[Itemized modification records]
......
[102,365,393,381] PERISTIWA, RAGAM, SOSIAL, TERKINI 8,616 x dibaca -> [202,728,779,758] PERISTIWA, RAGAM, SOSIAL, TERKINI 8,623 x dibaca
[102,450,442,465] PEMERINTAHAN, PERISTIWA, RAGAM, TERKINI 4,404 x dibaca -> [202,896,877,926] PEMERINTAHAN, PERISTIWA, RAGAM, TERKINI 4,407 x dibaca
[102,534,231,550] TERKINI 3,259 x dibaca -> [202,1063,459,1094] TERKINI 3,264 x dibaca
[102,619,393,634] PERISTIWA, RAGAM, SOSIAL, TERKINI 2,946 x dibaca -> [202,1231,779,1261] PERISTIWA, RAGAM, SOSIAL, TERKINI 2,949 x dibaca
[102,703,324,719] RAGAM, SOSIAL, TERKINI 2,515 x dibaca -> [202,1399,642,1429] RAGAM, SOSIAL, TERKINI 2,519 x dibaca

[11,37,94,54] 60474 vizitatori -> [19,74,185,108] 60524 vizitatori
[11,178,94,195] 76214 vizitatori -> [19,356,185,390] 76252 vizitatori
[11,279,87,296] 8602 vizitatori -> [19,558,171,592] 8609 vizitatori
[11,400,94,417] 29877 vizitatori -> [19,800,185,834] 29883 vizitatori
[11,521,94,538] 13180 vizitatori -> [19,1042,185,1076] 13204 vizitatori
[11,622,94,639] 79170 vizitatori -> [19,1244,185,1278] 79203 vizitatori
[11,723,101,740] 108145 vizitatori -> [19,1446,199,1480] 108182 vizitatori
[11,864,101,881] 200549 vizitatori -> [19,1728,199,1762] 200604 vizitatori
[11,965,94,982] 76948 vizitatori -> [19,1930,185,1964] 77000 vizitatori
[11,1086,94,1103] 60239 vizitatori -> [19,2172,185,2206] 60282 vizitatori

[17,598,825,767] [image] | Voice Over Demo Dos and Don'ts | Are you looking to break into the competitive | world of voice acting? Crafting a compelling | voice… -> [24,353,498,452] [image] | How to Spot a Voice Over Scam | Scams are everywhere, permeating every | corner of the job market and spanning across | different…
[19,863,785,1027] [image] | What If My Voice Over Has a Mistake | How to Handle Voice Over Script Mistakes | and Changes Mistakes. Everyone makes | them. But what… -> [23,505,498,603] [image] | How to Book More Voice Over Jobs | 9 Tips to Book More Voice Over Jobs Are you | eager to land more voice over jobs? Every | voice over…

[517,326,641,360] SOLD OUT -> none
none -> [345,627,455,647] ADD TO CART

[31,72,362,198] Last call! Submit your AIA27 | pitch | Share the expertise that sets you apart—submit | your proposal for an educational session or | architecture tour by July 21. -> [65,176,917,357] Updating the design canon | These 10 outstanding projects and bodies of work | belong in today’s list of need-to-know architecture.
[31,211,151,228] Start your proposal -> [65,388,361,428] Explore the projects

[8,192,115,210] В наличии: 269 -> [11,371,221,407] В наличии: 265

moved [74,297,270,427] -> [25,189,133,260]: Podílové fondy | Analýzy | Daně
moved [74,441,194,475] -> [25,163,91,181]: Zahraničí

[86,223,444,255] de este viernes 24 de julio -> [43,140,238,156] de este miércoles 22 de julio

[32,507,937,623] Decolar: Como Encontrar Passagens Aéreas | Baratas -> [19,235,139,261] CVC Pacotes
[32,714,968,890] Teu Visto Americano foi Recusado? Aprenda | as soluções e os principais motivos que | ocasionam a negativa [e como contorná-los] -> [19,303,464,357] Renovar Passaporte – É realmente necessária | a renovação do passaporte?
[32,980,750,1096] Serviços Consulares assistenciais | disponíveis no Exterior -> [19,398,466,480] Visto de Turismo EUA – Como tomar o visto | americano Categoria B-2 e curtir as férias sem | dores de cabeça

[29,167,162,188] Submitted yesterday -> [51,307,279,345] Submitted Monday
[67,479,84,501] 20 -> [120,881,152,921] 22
......
From the entries, copy every line in which the word "Voice" occurs.

[17,598,825,767] [image] | Voice Over Demo Dos and Don'ts | Are you looking to break into the competitive | world of voice acting? Crafting a compelling | voice… -> [24,353,498,452] [image] | How to Spot a Voice Over Scam | Scams are everywhere, permeating every | corner of the job market and spanning across | different…
[19,863,785,1027] [image] | What If My Voice Over Has a Mistake | How to Handle Voice Over Script Mistakes | and Changes Mistakes. Everyone makes | them. But what… -> [23,505,498,603] [image] | How to Book More Voice Over Jobs | 9 Tips to Book More Voice Over Jobs Are you | eager to land more voice over jobs? Every | voice over…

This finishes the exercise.